[Start of section]

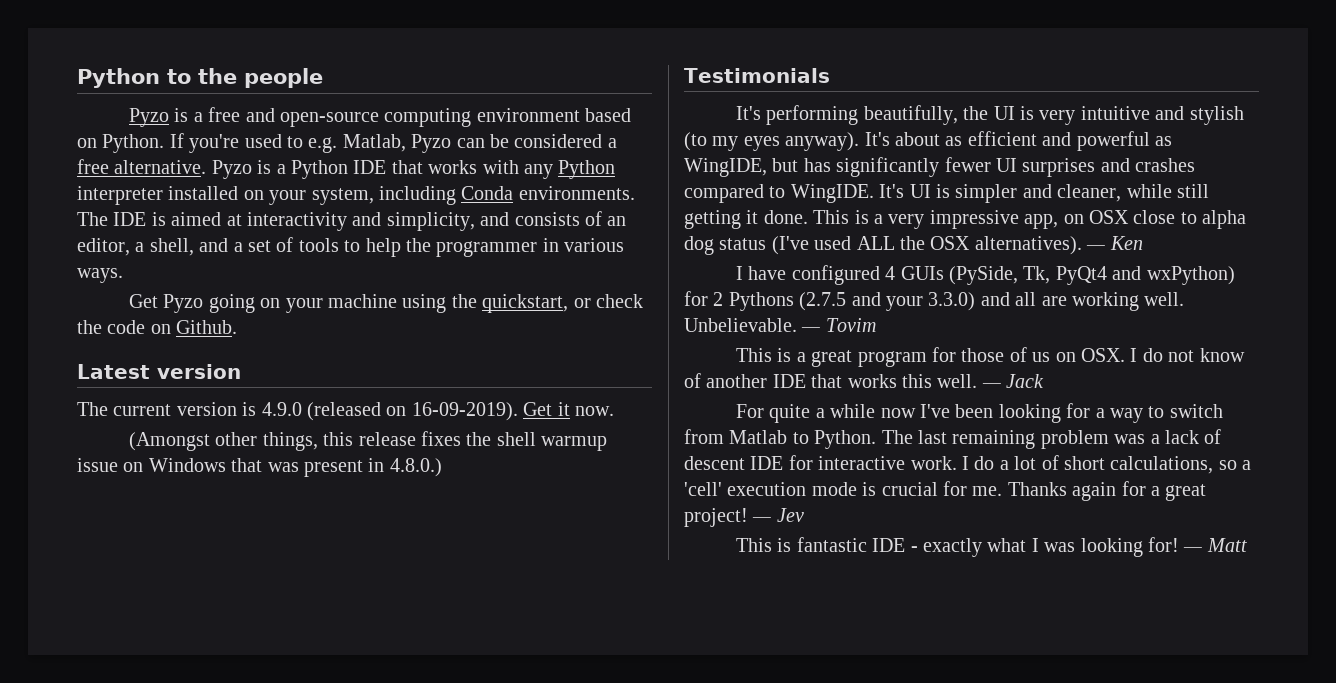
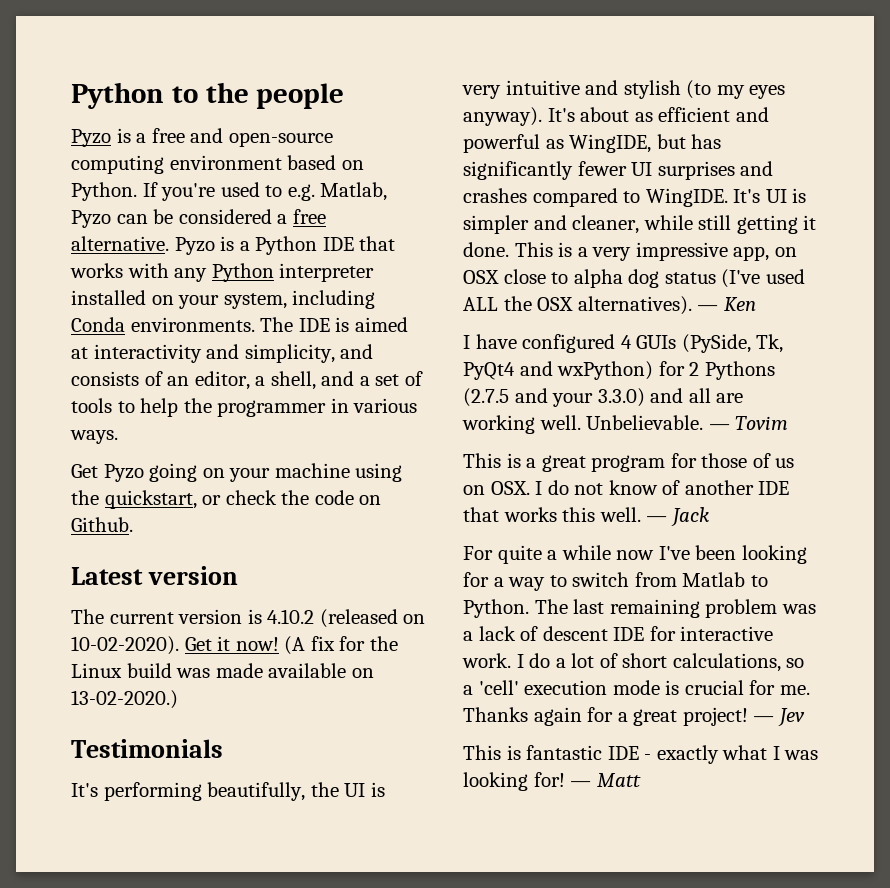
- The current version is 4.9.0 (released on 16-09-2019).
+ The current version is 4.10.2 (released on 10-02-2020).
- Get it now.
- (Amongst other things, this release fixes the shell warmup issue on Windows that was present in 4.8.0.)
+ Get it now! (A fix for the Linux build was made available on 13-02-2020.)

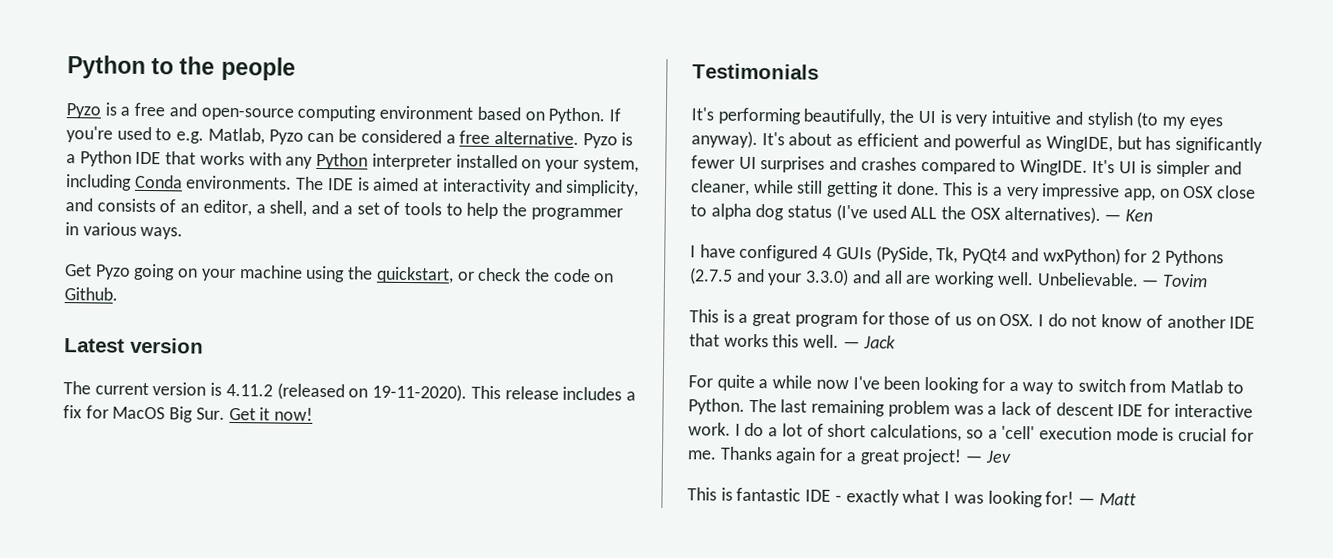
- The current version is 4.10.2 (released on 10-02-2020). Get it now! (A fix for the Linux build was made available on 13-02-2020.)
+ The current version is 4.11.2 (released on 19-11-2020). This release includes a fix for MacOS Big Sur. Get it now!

[End of section]
[Start of section]

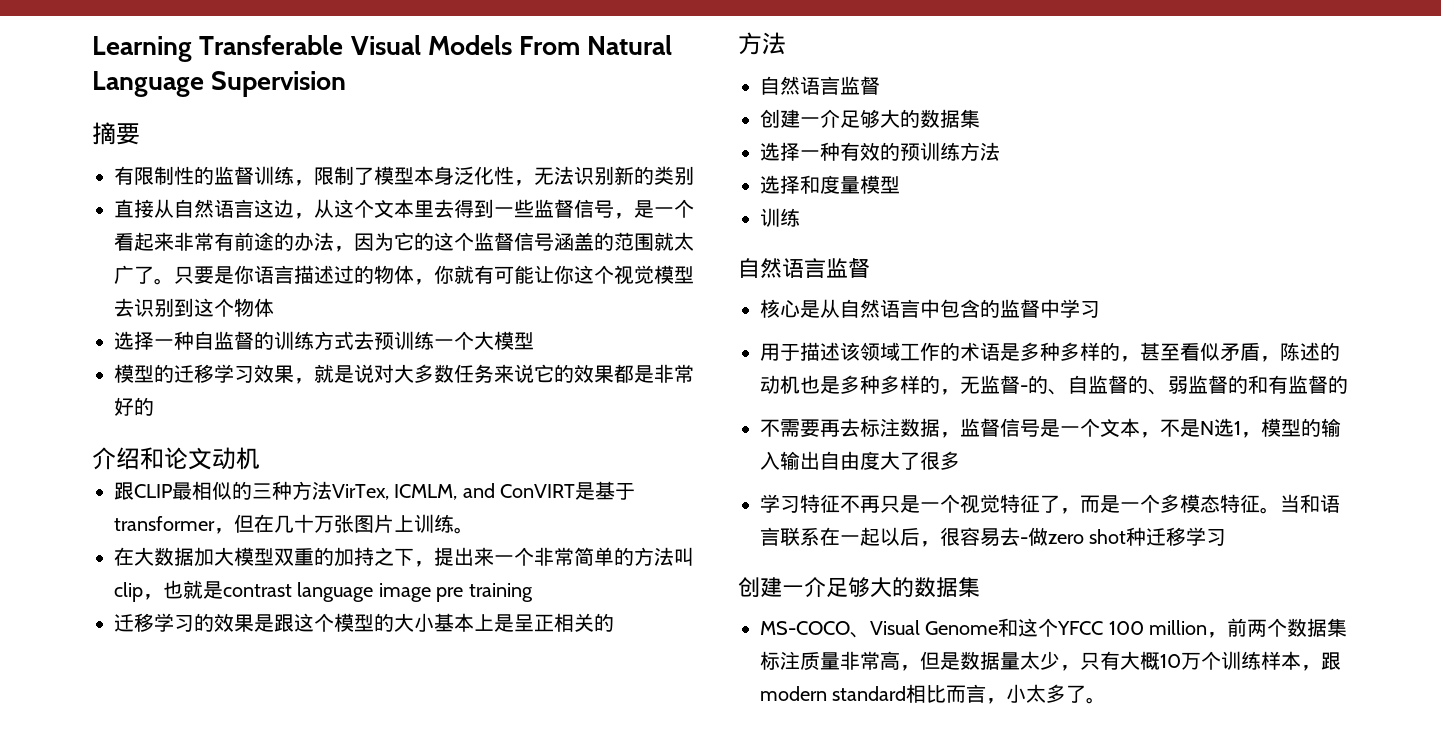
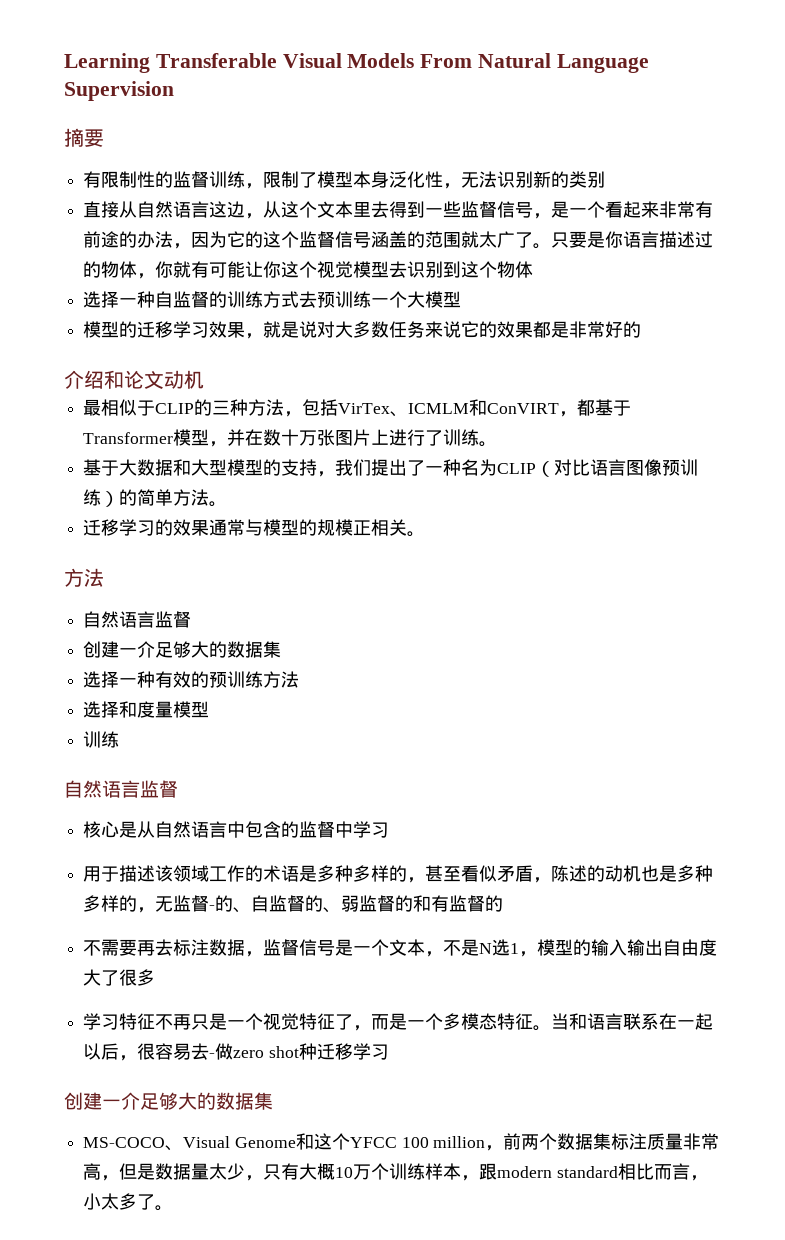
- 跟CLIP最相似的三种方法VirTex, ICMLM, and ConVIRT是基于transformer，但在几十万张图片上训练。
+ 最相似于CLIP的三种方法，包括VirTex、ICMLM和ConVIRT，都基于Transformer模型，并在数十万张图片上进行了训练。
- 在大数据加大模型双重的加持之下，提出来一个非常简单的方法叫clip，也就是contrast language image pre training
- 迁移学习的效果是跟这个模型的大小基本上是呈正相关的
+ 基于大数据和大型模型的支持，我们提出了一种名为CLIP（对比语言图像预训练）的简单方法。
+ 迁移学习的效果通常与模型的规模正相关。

[End of section]
[Start of section]

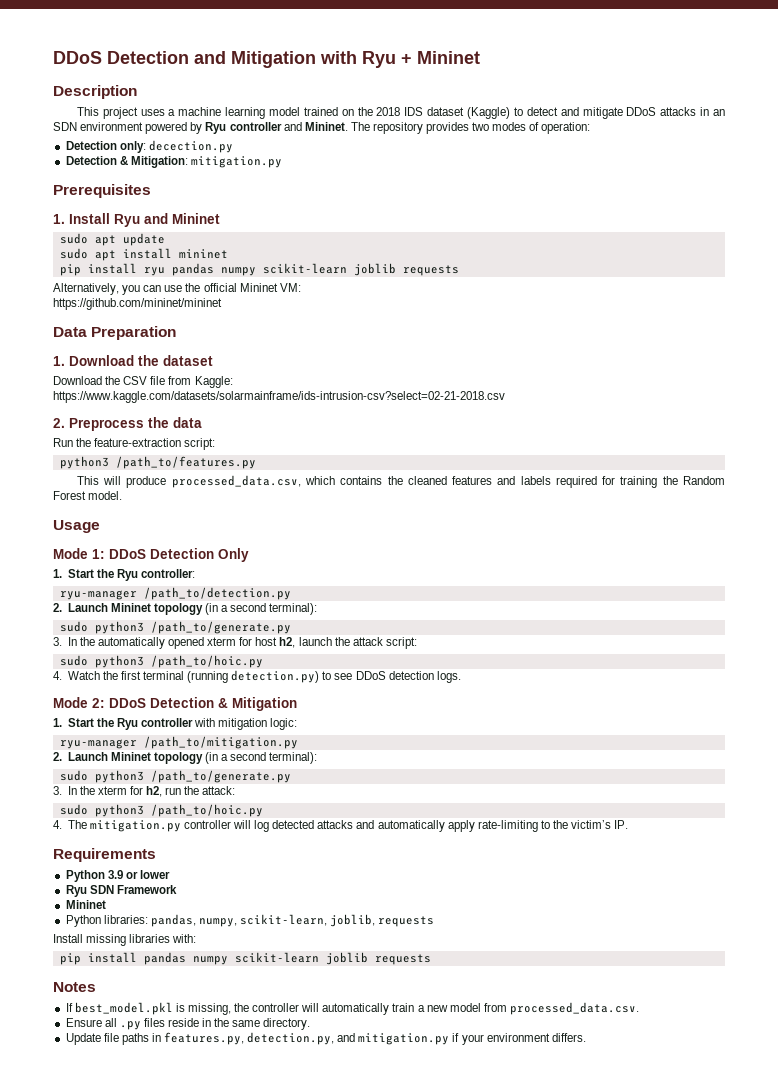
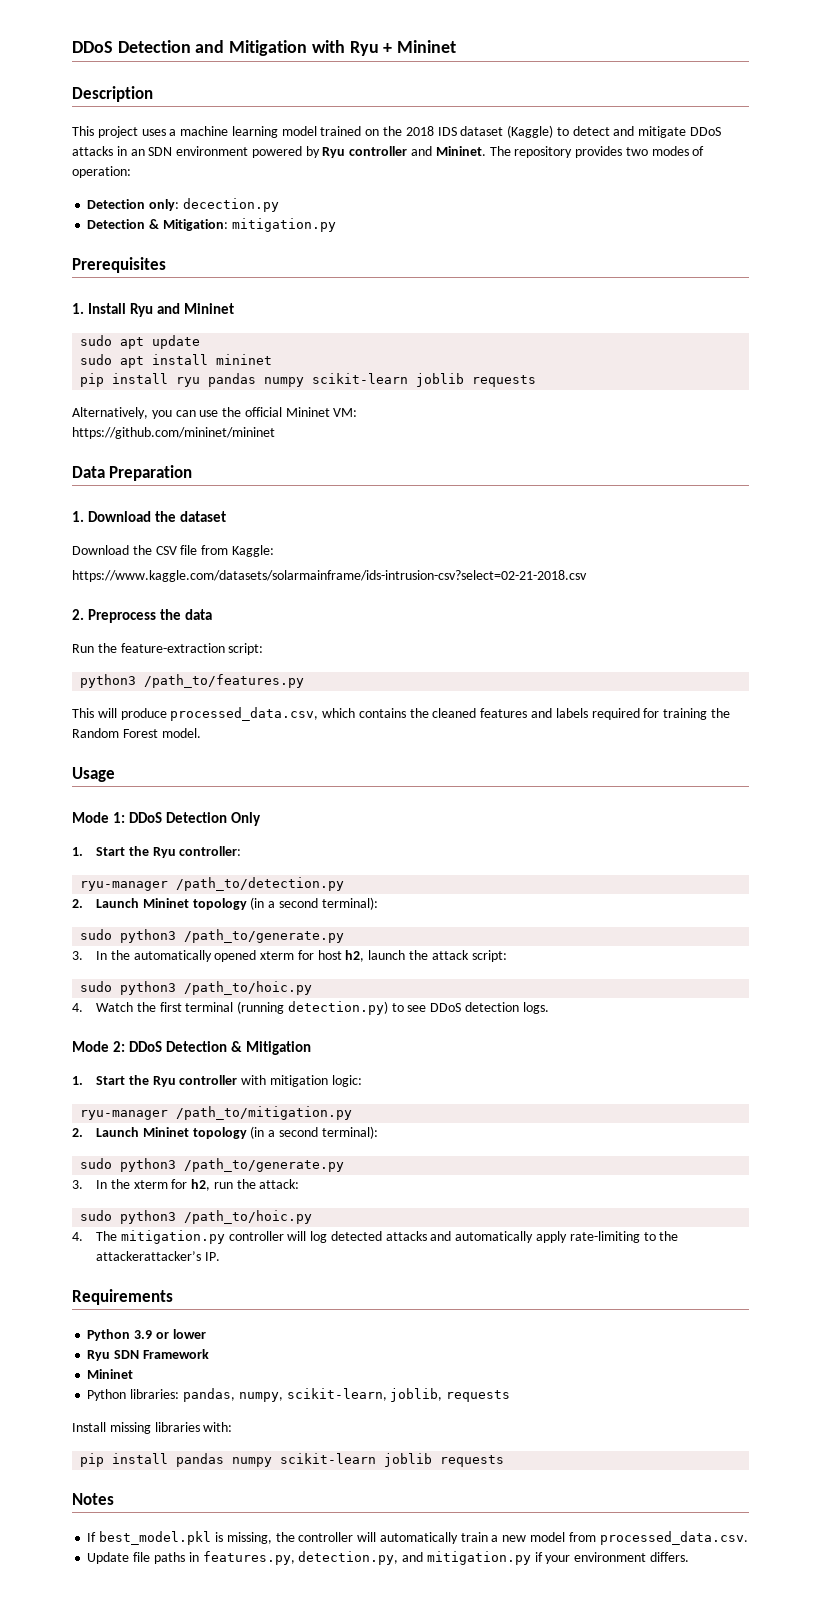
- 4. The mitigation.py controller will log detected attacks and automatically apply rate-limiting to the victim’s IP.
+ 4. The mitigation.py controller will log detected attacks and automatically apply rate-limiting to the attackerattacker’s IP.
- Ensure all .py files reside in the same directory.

[End of section]

Task statement: Your reply should contain only the number of lines in the entries above with the word "current".

Exercise result: 4